BANYUWANGI, Jejaringindonesia.com – Seorang perempuan lansia berinisial MWI, 73 tahun warga Dusun Krajan RT 02 RW 01 Desa Dadapan, Kecamatan Kabat, Kabupaten Banyuwangi ditemukan meninggal dunia di tanah kosong timur Megji Futsal area Perum Griya Dadapan Indah (GDI), Kamis 13 Agustus 2026 sekira pukul 10.45 WIB.
Korban pertama kali ditemukan oleh warga dalam kondisi sudah tidak bernyawa di lokasi yang merupakan bantaran sungai dan difungsikan sebagai tempat pembuangan sampah.
Berdasarkan informasi yang dihimpun, korban sehari-hari berprofesi sebagai pemulung sampah di area Perum GDI.
Kapolsek Kabat melalui keterangan di lapangan menyampaikan, setelah menerima laporan dari masyarakat melalui layanan 110, petugas Polsek Kabat bersama Tim Medis Puskesmas Kabat, Tim Inafis Satreskrim Polresta Banyuwangi dan Perangkat Desa Dadapan langsung mendatangi TKP.
Dari hasil pemeriksaan luar oleh Tim Inafis dan Tim Medis, ditemukan luka robek pada tulang kering kaki kiri bagian depan korban. Tidak ditemukan tanda-tanda kekerasan lain pada tubuh korban.

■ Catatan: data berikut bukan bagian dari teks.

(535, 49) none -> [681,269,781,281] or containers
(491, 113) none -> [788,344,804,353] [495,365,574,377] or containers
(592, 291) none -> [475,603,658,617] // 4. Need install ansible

“Diduga korban terpeleset di medan tanah miring setinggi sekitar 4 meter dengan banyak bebatuan dan cor-coran. Tulang kering kaki kiri korban membentur bongkahan cor sehingga mengakibatkan pendarahan,” jelas petugas di lokasi.
Pihak keluarga korban telah menerima kejadian ini dengan ikhlas dan membuat Surat Pernyataan Penolakan Otopsi. Jenazah kemudian dievakuasi ke rumah duka untuk dimakamkan.

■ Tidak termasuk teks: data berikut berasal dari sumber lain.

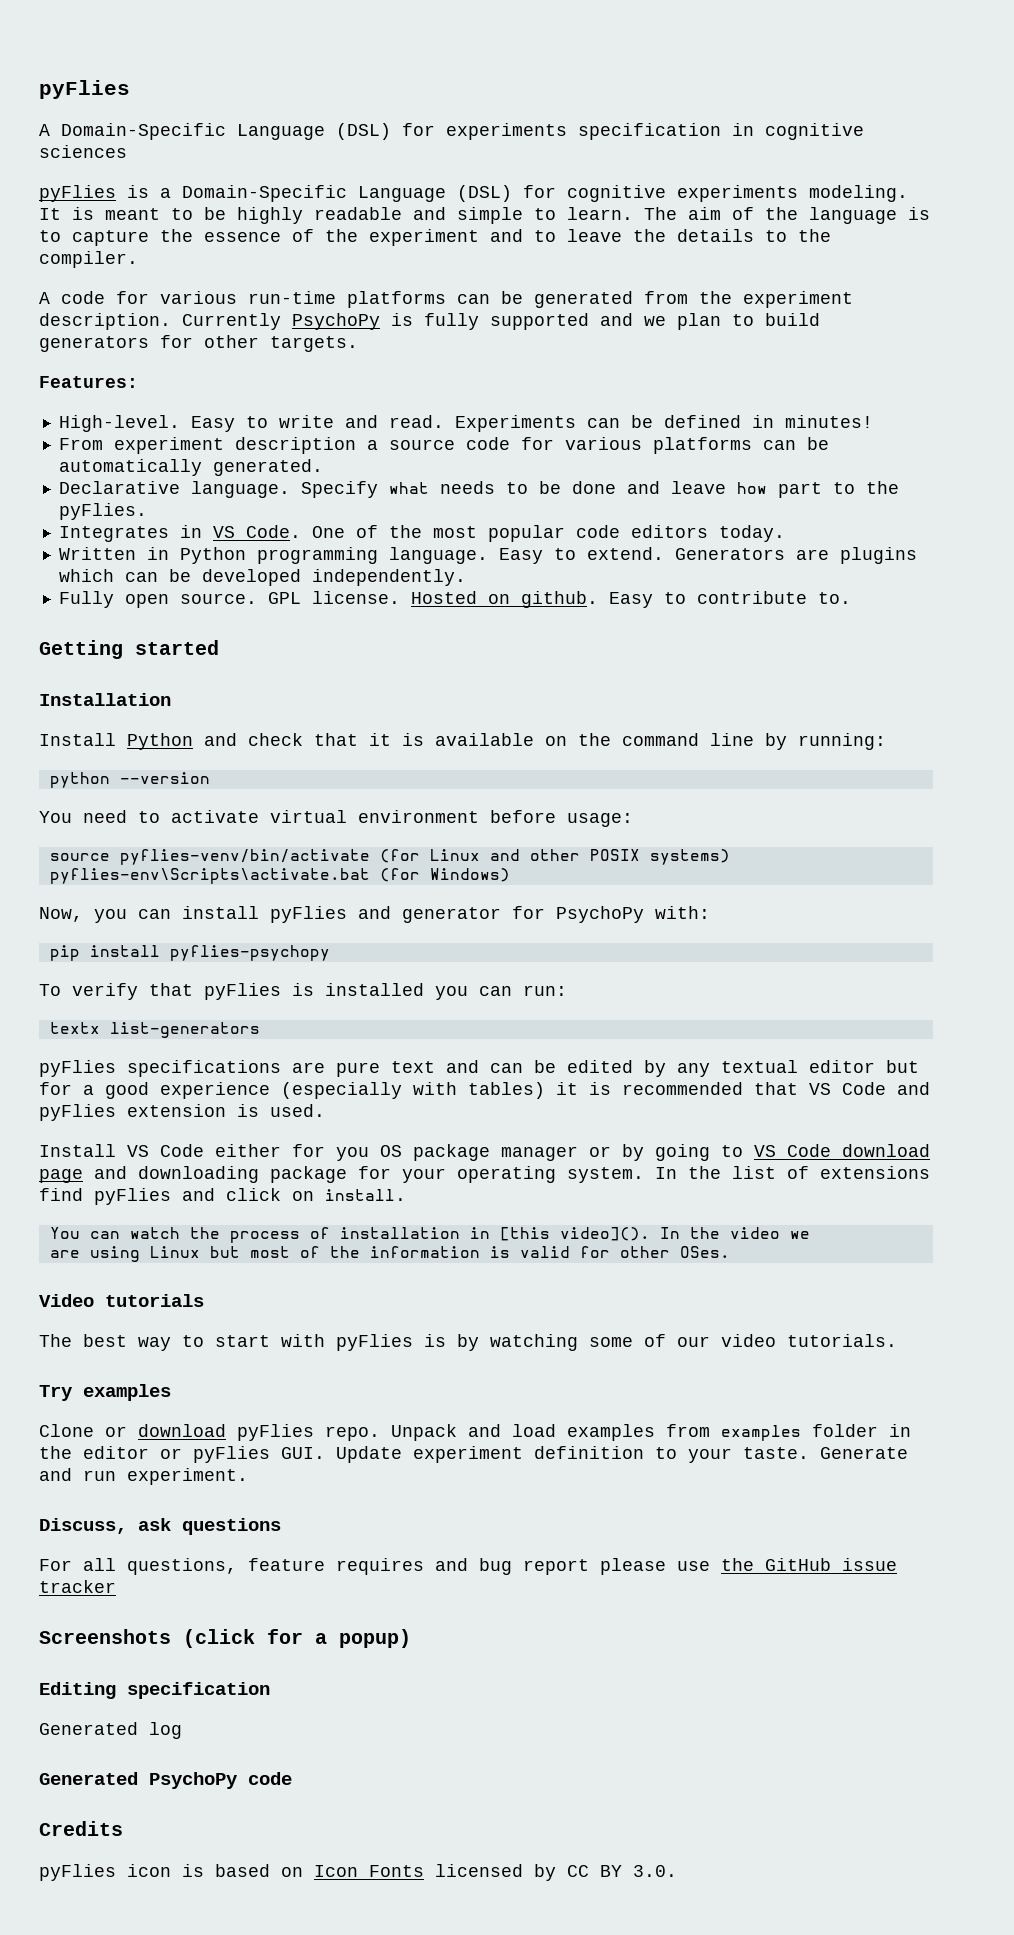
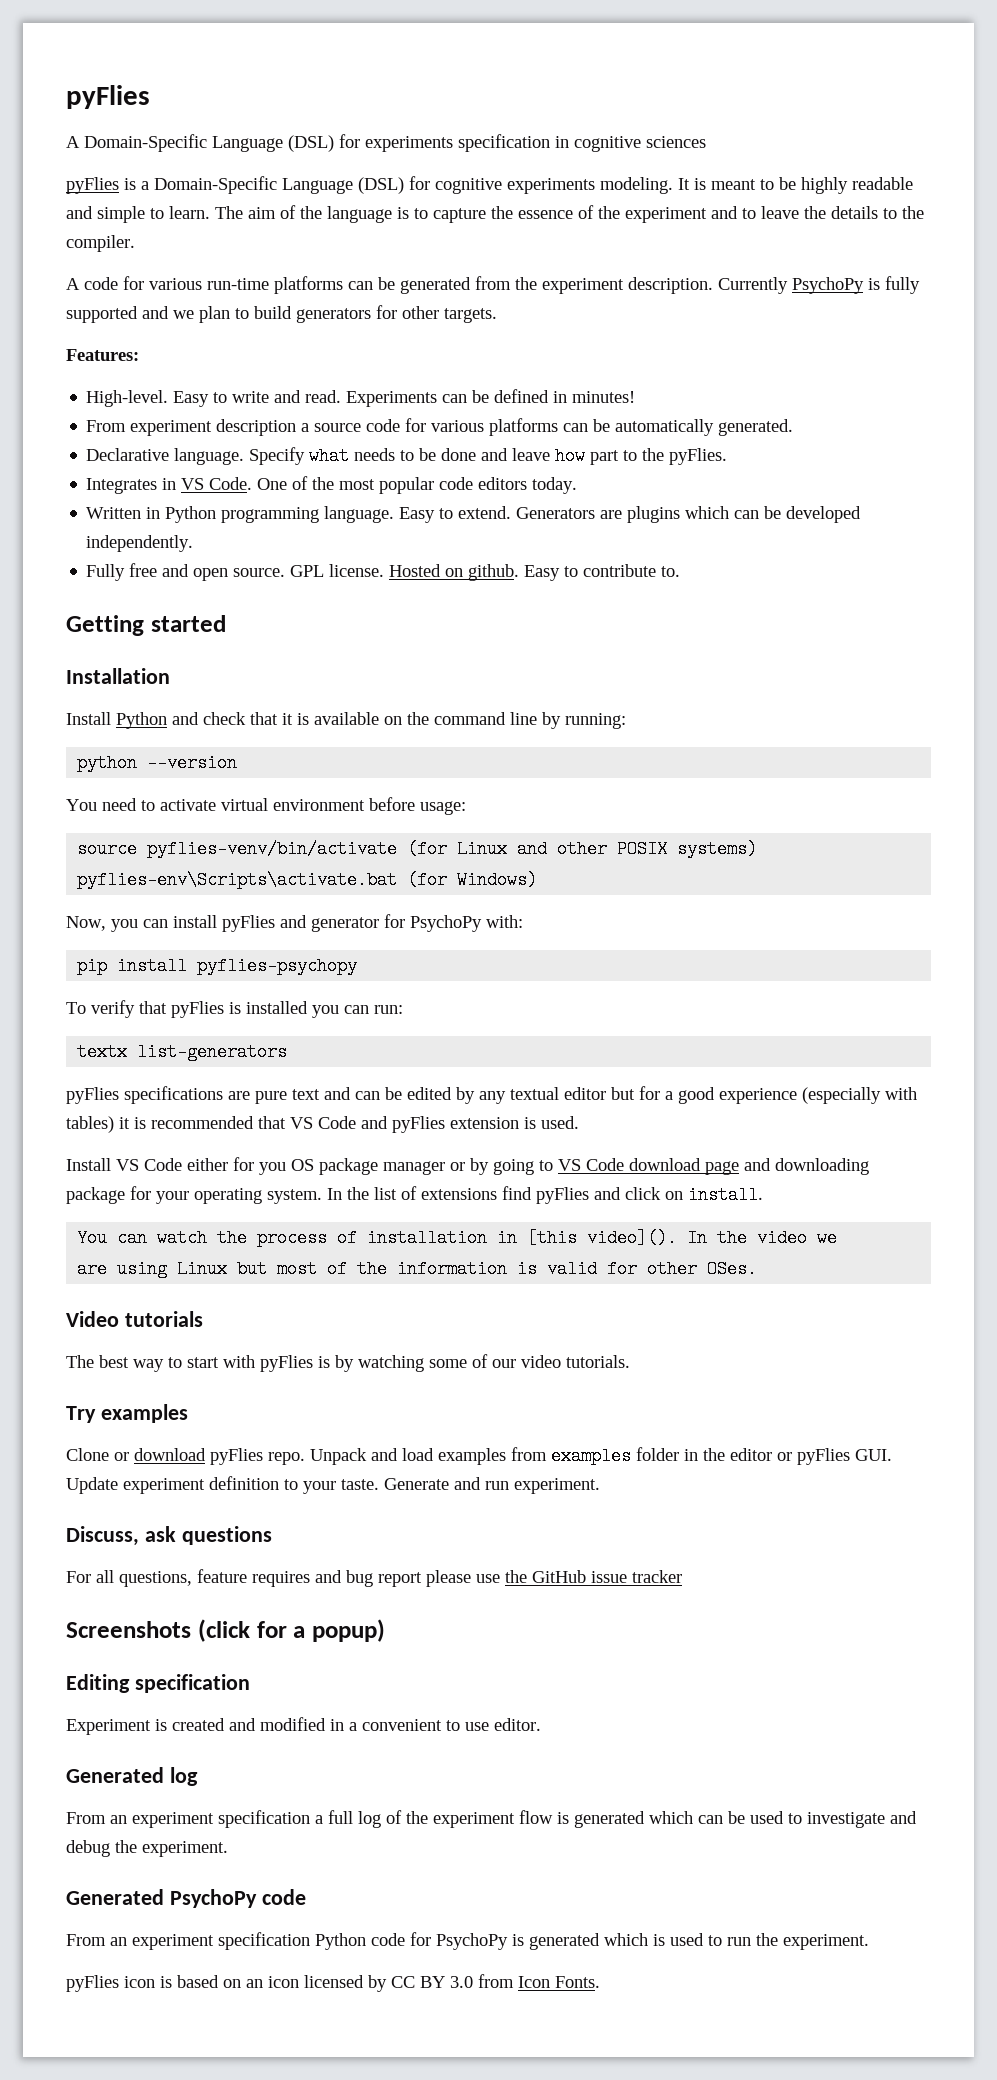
(114, 599) none -> [129,563,190,577] free and
[39,1722,182,1739] [39,1772,292,1789] [39,1821,123,1836] Generated log // Generated PsychoPy code // Credits -> [66,1717,541,1735] [66,1767,198,1786] [66,1810,917,1828] [66,1840,228,1857] [66,1889,306,1908] [66,1932,869,1950] Experiment is created and modified in a convenient to use editor. // Generated log // From an experiment specification a full log of the experiment flow is generated which can be used to investigate and debug the experiment. // Generated PsychoPy code // From an experiment specification Python code for PsychoPy is generated which is used to run the experiment.
[314,1865,424,1877] Icon Fonts -> [246,1976,299,1988] an icon
[633,1865,677,1877] 3.0. -> [450,1974,600,1988] 3.0 from Icon Fonts.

Tindakan kepolisian yang dilakukan meliputi penerimaan laporan, pengamanan TKP, pengumpulan keterangan saksi, koordinasi dengan pihak terkait, dan evakuasi jenazah.
Peristiwa ini menjadi imbauan agar masyarakat, khususnya para lansia, lebih berhati-hati dalam beraktivitas di area dengan medan berbahaya.